◆ **PROBLEM STATEMENT**: Images should be omitted while the rest of the data is duplicated exactly.

*** Begin section ***

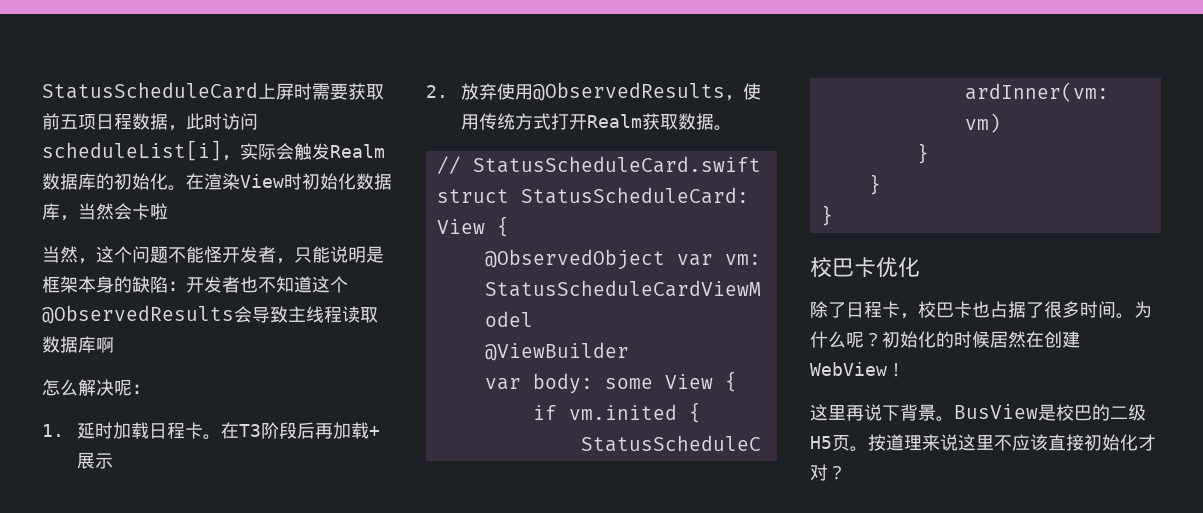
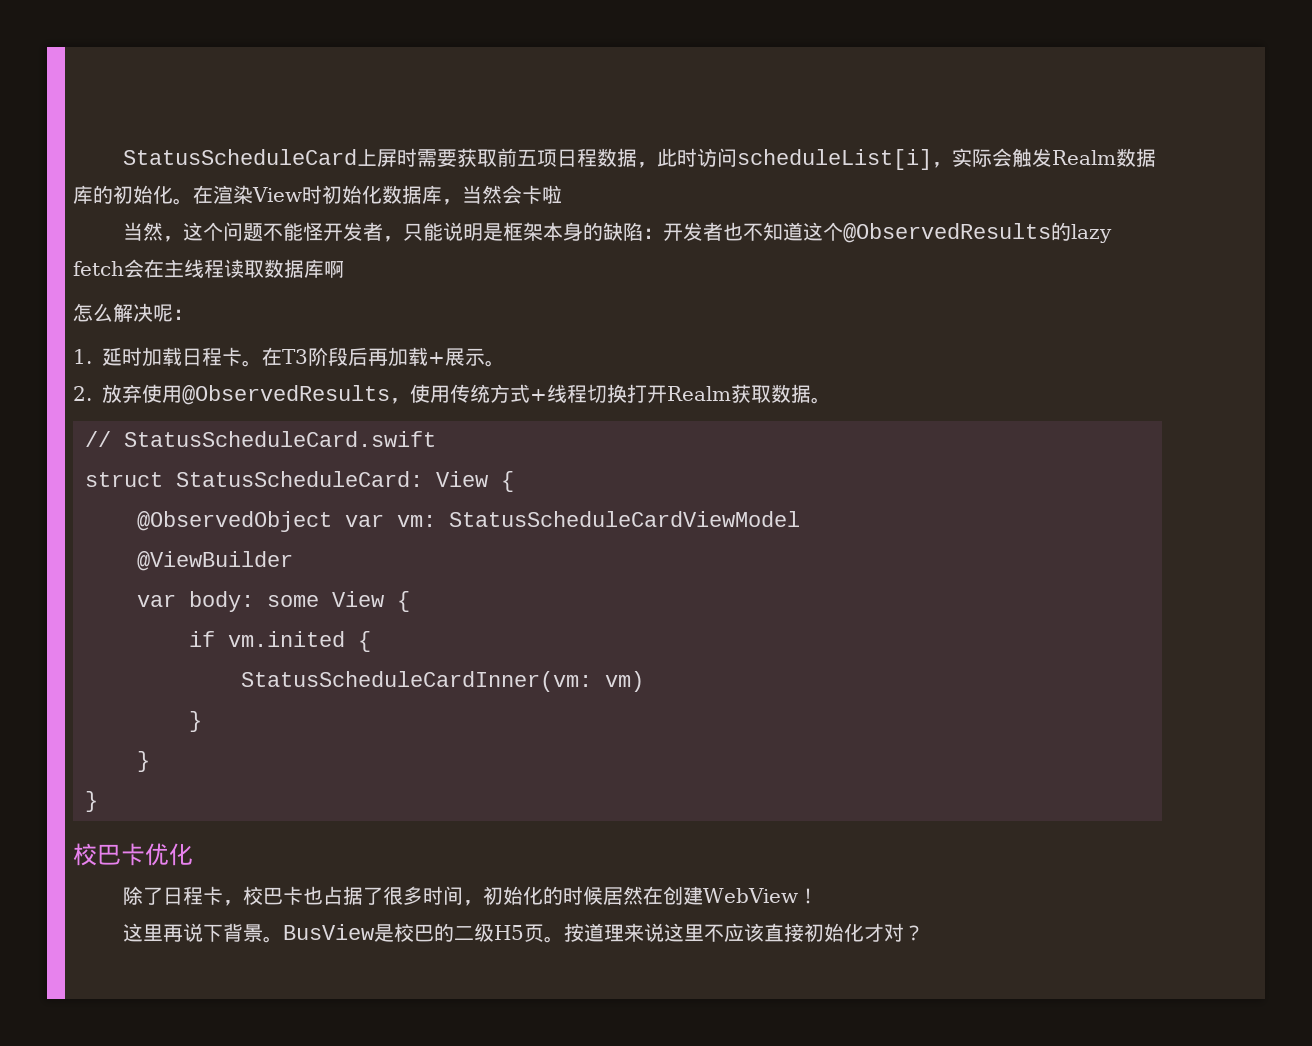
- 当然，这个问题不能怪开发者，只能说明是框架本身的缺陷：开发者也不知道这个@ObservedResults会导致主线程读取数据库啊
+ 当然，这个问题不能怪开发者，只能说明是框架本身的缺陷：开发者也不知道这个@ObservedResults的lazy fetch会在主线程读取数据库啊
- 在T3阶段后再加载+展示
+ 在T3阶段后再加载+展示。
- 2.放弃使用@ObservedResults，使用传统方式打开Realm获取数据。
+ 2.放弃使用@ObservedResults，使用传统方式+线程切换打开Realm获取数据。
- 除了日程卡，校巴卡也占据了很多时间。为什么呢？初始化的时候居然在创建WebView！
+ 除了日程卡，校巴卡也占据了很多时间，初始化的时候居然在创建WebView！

*** End section ***

◆ **RESULT OF THE TASK**:
- 当然，这个问题不能怪开发者，只能说明是框架本身的缺陷：开发者也不知道这个@ObservedResults会导致主线程读取数据库啊
+ 当然，这个问题不能怪开发者，只能说明是框架本身的缺陷：开发者也不知道这个@ObservedResults的lazy fetch会在主线程读取数据库啊
- 在T3阶段后再加载+展示
+ 在T3阶段后再加载+展示。
- 2.放弃使用@ObservedResults，使用传统方式打开Realm获取数据。
+ 2.放弃使用@ObservedResults，使用传统方式+线程切换打开Realm获取数据。
- 除了日程卡，校巴卡也占据了很多时间。为什么呢？初始化的时候居然在创建WebView！
+ 除了日程卡，校巴卡也占据了很多时间，初始化的时候居然在创建WebView！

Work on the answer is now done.